Et dans un monde opposé au Dartford ouvrier de Mick et Keith : Heston est à l’ouest de Londres. James Patrick Page, le père (on ne sait pas si le grand-père déjà s’appelait James Patrick, mais le premier fils de Jimmy Page, de son second mariage, né en avril 1988, se prénommera aussi James Patrick), travaille au service paye et comptabilité d’une usine de l’industrie aéronautique, toutes affectées pendant la guerre à l’effort d’armement. Autour de l’aéroport, elles pullulent : autour de De Havilland, il y a la General Aircraft Company’s, la Heston Aircraft – mais, chez les Page, une fois la sulfureuse réputation du fils unique établie, on veillera à bien séparer l’univers privé de tout le bruit rock’n roll : peu de précision sur l’entreprise où travaille le père. Sa mère s’appelle avant mariage Patricia Elisabeth Gaffikin : les Anglais ont un problème de raréfaction des patronymes similaire au nôtre – il y a bien plus de James, Jones, Page, Taylor que de dérivés du gaëlique Geoghegan (une île irlandaise). Elle est secrétaire dans un cabinet médical, et ni elle ni son mari ne sont musiciens. S’ils font baptiser leur fils unique, on n’a pas de pratique religieuse (quand Brian Jones et Keith Richards devront beaucoup, eux, aux chorales de paroisse). C’est l’époque des bombes V1 que Hitler expédie en aveugle sur Londres, mais ces zones d’activité aéronautique sont une belle cible. Et le jeune couple est sans doute à l’étroit : à peine le bébé né, on déménage de Heston à Feltham. Y a-t-il un reste de leur angoisse dans le choix futur du nom Zeppelin, qui en 1916 incarnait cette même menace ? On reste à proximité de ces usines d’aviation qui emploient le père : Feltham, c’est au bout de l’aéroport d’Heathrow. Les avions à hélice volent bas, et bruyamment, c’est la plaque tournante des échanges entre l’Allemagne occupée et les Etats-Unis. De ses premières années, Jimmy Page gardera le souvenir de ces permanents ronflements de moteurs et comment, avant de leur donner l’autorisation d’atterrissage, on les fait tourner selon des cercles concentriques autour de Feltham, où eux habitent : bruit saturant un espace circulaire, on dirait ce que Page cherchera, bien plus tard, dans ses arrangements de Whole Lotta Love et tant de stridences superposées ?

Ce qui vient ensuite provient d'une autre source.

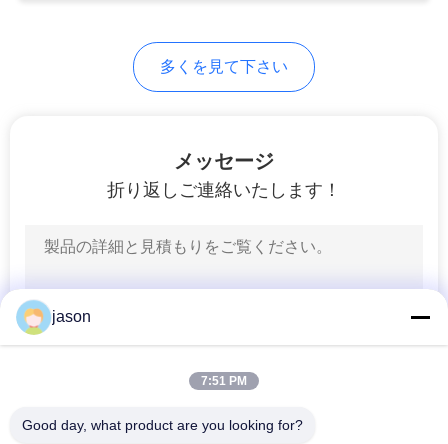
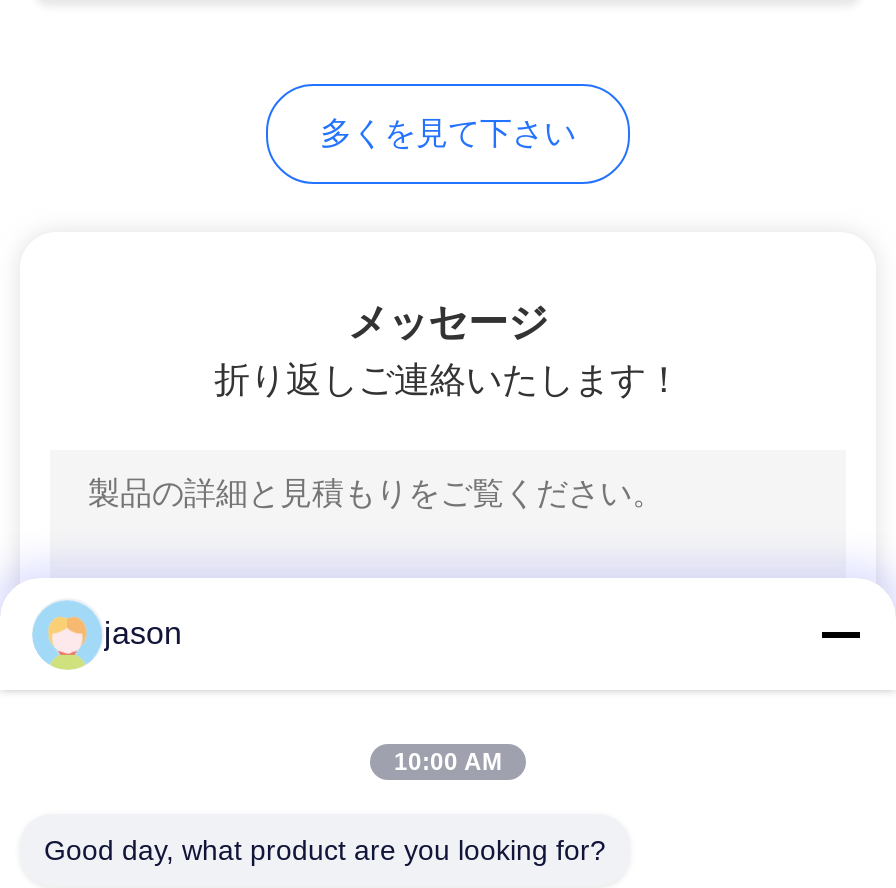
[201,374,247,388] 7:51 PM -> [394,748,502,776] 10:00 AM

En 1952, Jimmy a huit ans, les Page déménagent plus au calme, et cette fois encore on s’agrandit : dans une maison toute proche du champ de courses huppé d’Epsom. Une rue à l’anglaise bien ordinaire d’une petite ville sagement à distance de la capitale, mais dans son orbite encore. Et promotion sociale pour la famille Page, cette petite ville bien peignée et rangée : le père est maintenant directeur du personnel dans son usine. L’enfant, sans frère ni sœur, est régulièrement seul : pour les parents, aux heures de travail s’est ajouté un trajet plus long pour rejoindre le cabinet médical pour la mère, l’usine d’aviation pour le père. Mais il aimera ça toute sa vie, Jimmy : être seul dans une maison, un rêve à teneur d’enfance, quand on n’avait pas le choix. « A lot of people can’t be on their own. They get frightened. Isolation doesn’t bother me at all… Il y a plein de gens qui ne supportent pas d’être seuls, ça les angoisse, moi ça ne me dérange pas. »

Trait de caractère à vocation permanente : et pourtant, avoir fait face, en douze ans de Led Zeppelin, à tant de visages.

Pas d’évocation de cousins, ni de grands-parents. Souvenir, parmi les rares évoqués : la demeure d’un grand-oncle près de Northampton, avec quelques hectares de forêts et mares, meubles anciens : il y est en vacances, dans l’été anglais, apparemment un rêve qu’il essayera plus tard de reconstruire. Se souvient aussi de sa collection de timbres, images minutieusement décollées, séchées et assemblées par thèmes – pays, animaux, transports –, aux jours de pluie (en pays où souvent c’est pluie).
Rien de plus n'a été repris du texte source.